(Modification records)
= Beginning of Section =

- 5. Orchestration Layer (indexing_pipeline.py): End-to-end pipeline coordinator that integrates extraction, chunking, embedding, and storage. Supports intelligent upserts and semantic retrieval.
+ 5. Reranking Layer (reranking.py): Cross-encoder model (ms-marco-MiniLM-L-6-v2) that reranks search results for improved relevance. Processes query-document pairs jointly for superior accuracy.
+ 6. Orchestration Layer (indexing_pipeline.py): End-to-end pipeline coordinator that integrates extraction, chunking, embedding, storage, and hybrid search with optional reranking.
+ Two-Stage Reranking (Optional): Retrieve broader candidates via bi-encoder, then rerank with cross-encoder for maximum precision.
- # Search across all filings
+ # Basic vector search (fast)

= End of Section =
= Beginning of Section =

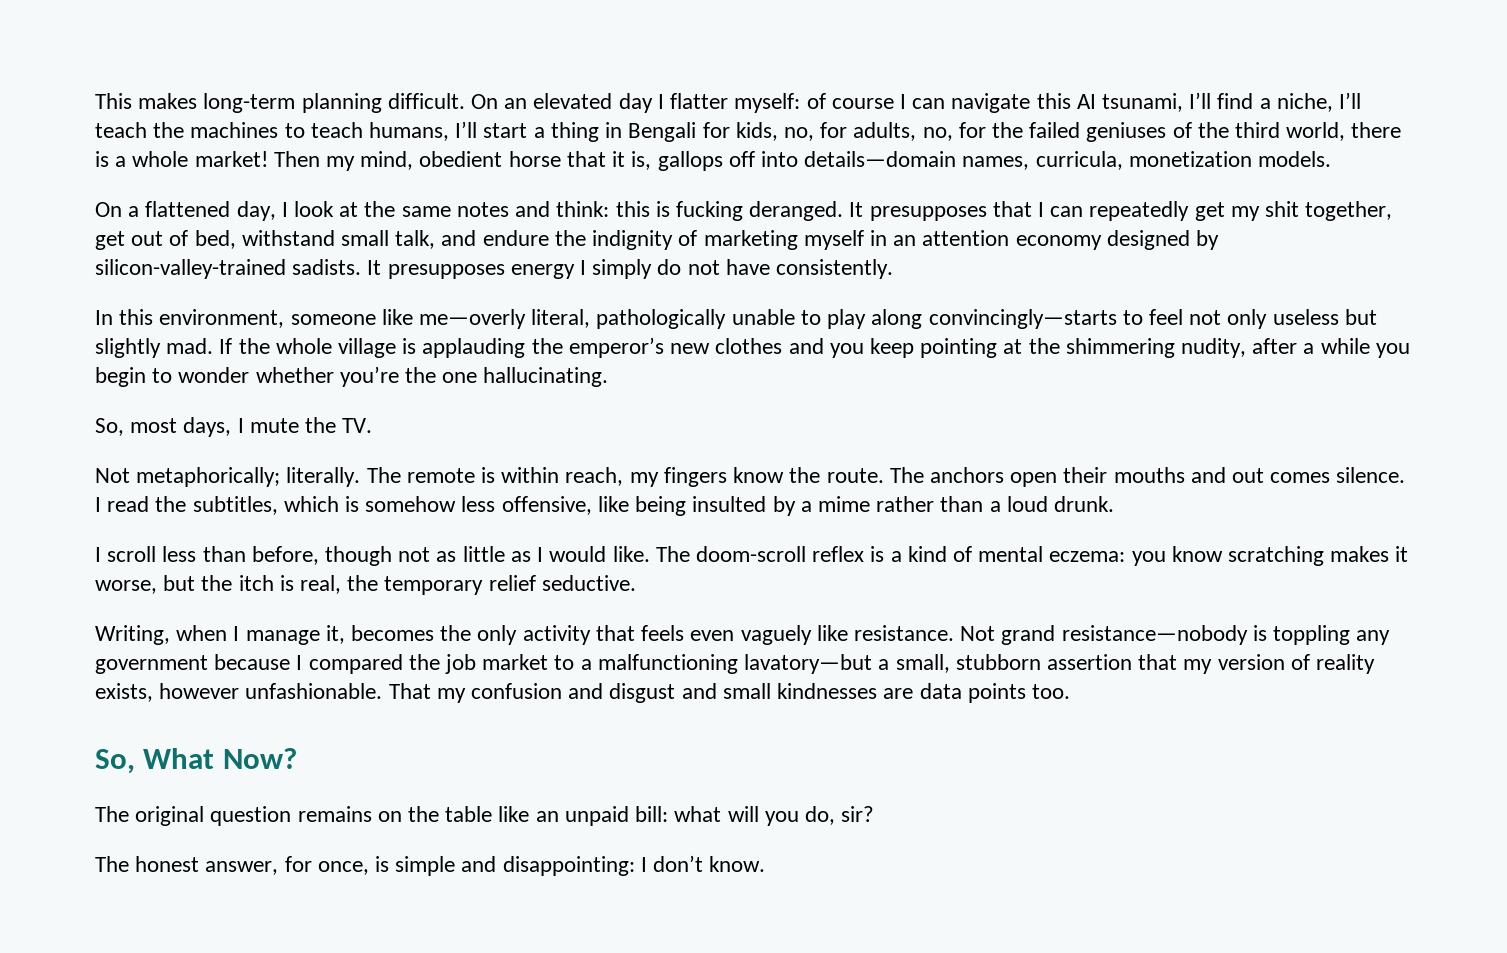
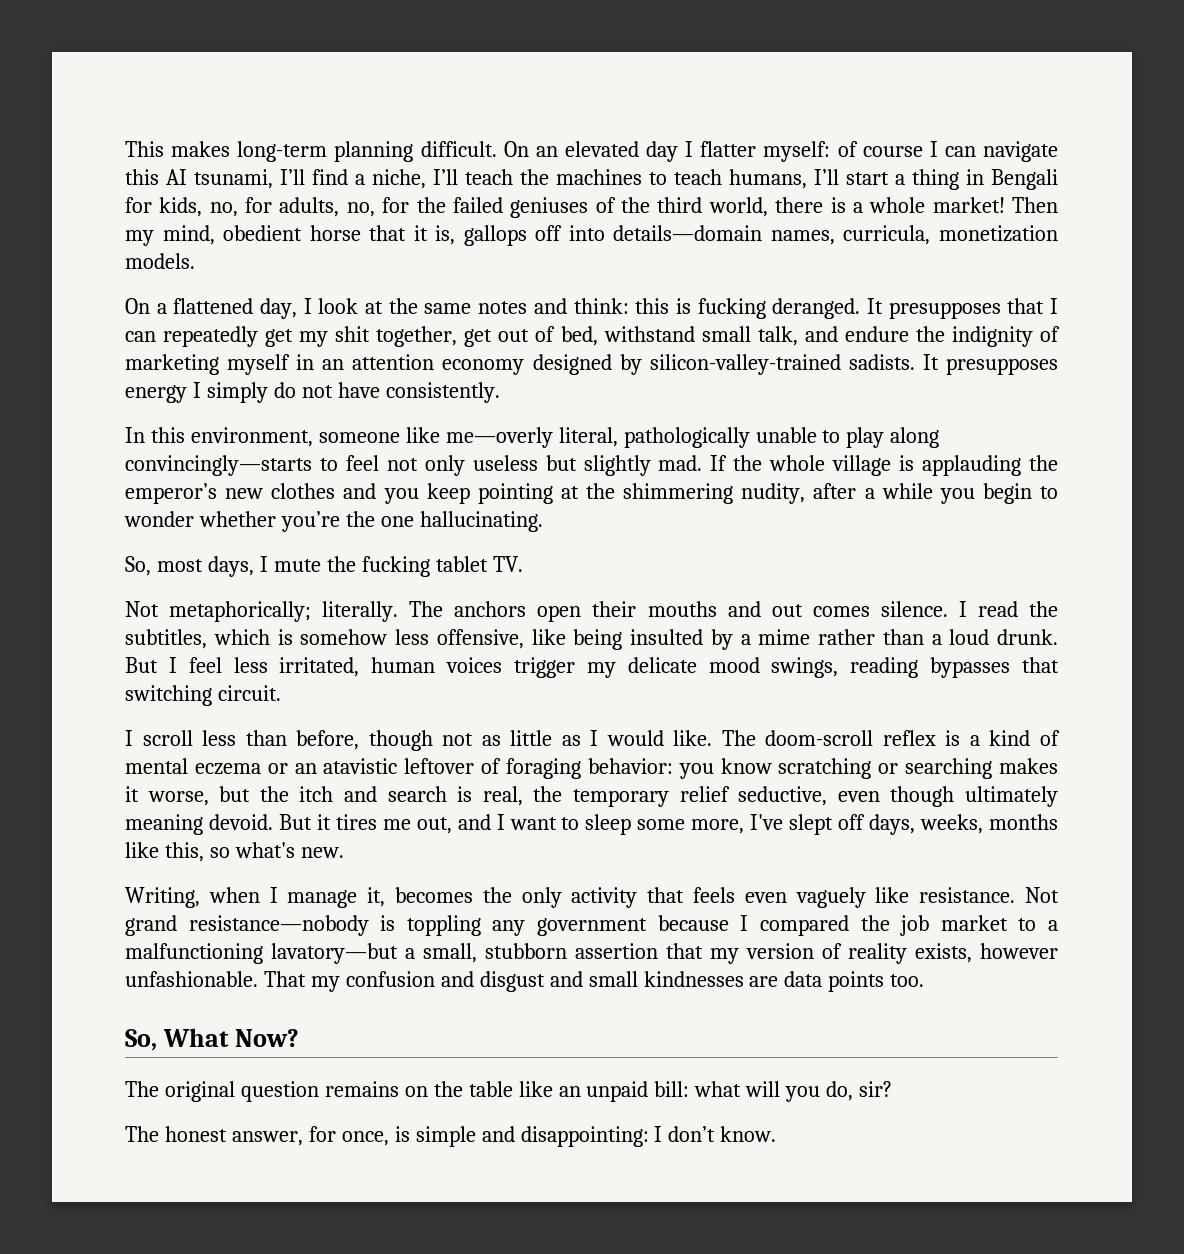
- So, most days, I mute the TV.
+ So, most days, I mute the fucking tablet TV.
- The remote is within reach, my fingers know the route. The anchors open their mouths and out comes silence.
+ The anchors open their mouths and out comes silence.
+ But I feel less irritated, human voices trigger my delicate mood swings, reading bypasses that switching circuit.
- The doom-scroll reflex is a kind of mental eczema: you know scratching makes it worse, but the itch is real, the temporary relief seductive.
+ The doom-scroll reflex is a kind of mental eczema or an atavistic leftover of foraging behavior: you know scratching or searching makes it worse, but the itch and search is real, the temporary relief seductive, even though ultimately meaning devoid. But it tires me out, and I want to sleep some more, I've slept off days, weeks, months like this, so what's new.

= End of Section =
= Beginning of Section =

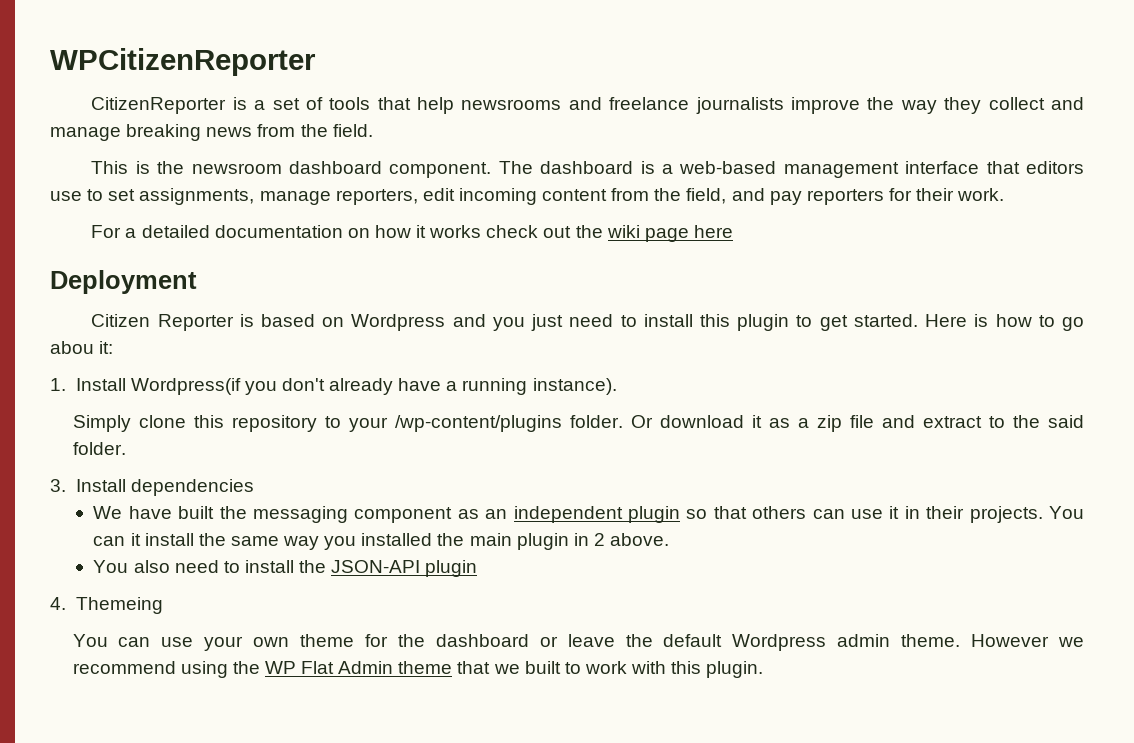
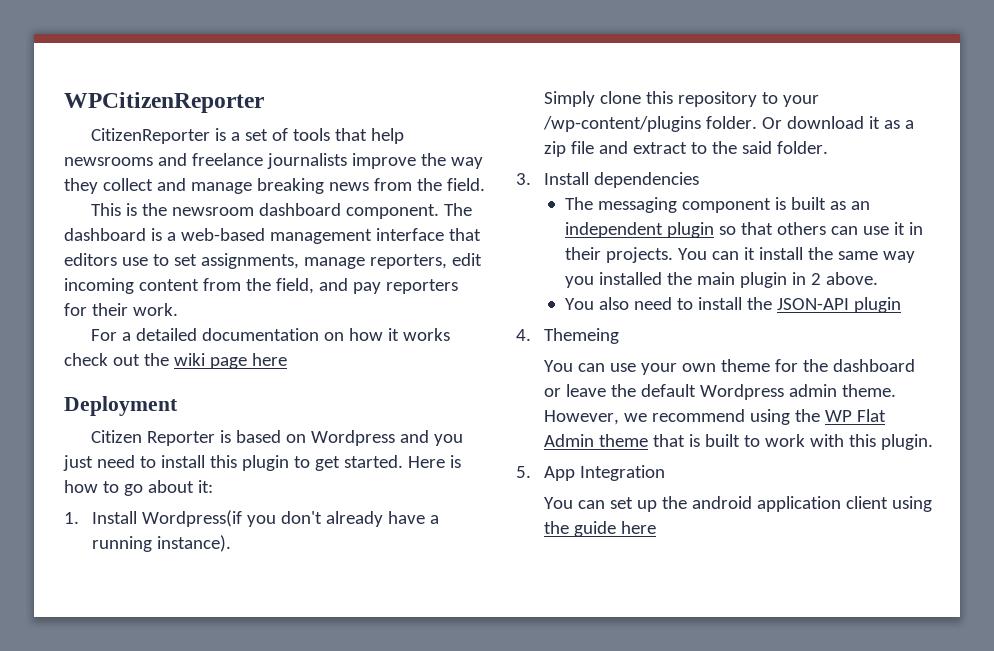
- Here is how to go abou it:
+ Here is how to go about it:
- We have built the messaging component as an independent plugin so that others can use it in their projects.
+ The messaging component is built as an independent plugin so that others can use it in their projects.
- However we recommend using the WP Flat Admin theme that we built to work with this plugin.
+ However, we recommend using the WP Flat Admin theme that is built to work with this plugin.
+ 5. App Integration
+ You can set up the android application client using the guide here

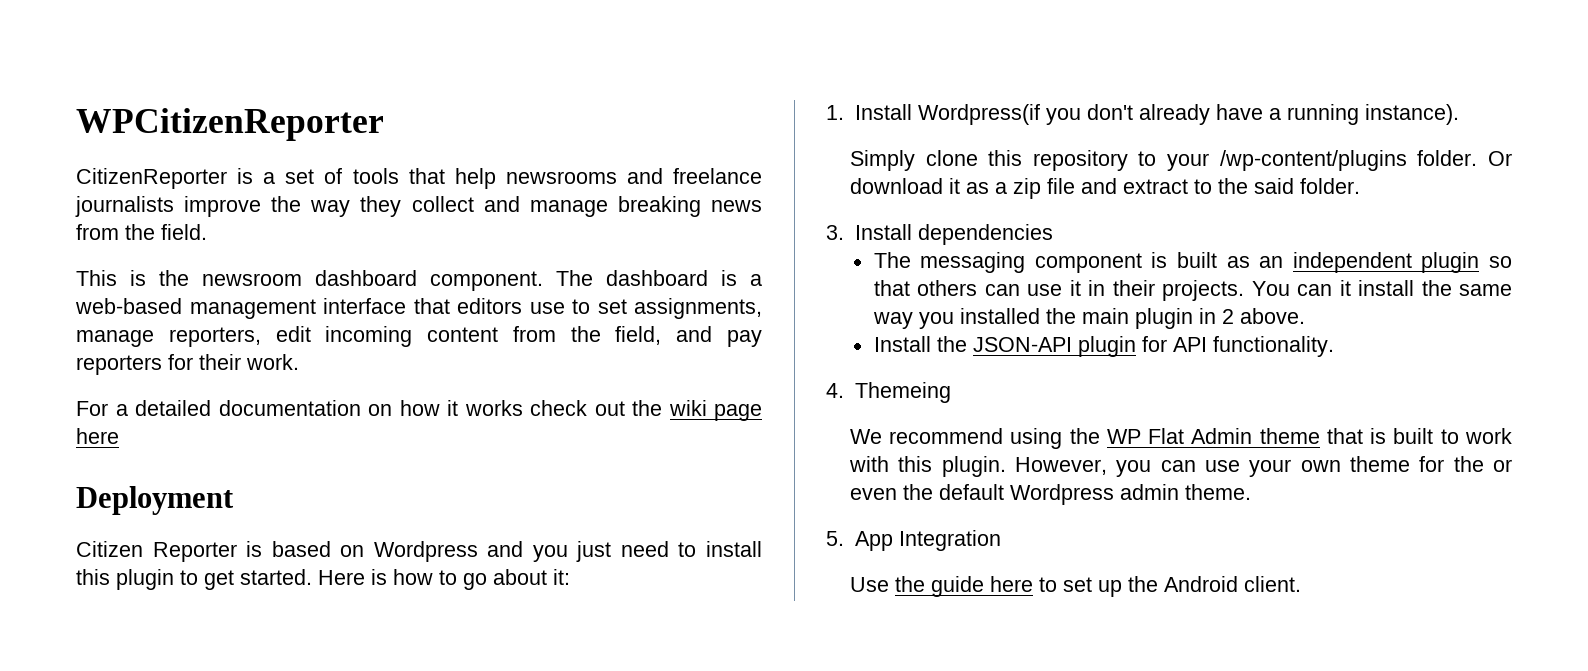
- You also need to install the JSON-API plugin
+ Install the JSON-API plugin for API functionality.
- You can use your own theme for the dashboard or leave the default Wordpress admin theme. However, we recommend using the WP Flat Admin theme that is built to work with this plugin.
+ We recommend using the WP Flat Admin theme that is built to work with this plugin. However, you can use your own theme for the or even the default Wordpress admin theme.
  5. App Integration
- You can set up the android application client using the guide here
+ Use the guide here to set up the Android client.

= End of Section =

Take the records above and return, word for word, only the lines that fall from the line with "- You also need" to the line with "the Android client.", both of them included.

**Answer for this exercise:**
- You also need to install the JSON-API plugin
+ Install the JSON-API plugin for API functionality.
- You can use your own theme for the dashboard or leave the default Wordpress admin theme. However, we recommend using the WP Flat Admin theme that is built to work with this plugin.
+ We recommend using the WP Flat Admin theme that is built to work with this plugin. However, you can use your own theme for the or even the default Wordpress admin theme.
  5. App Integration
- You can set up the android application client using the guide here
+ Use the guide here to set up the Android client.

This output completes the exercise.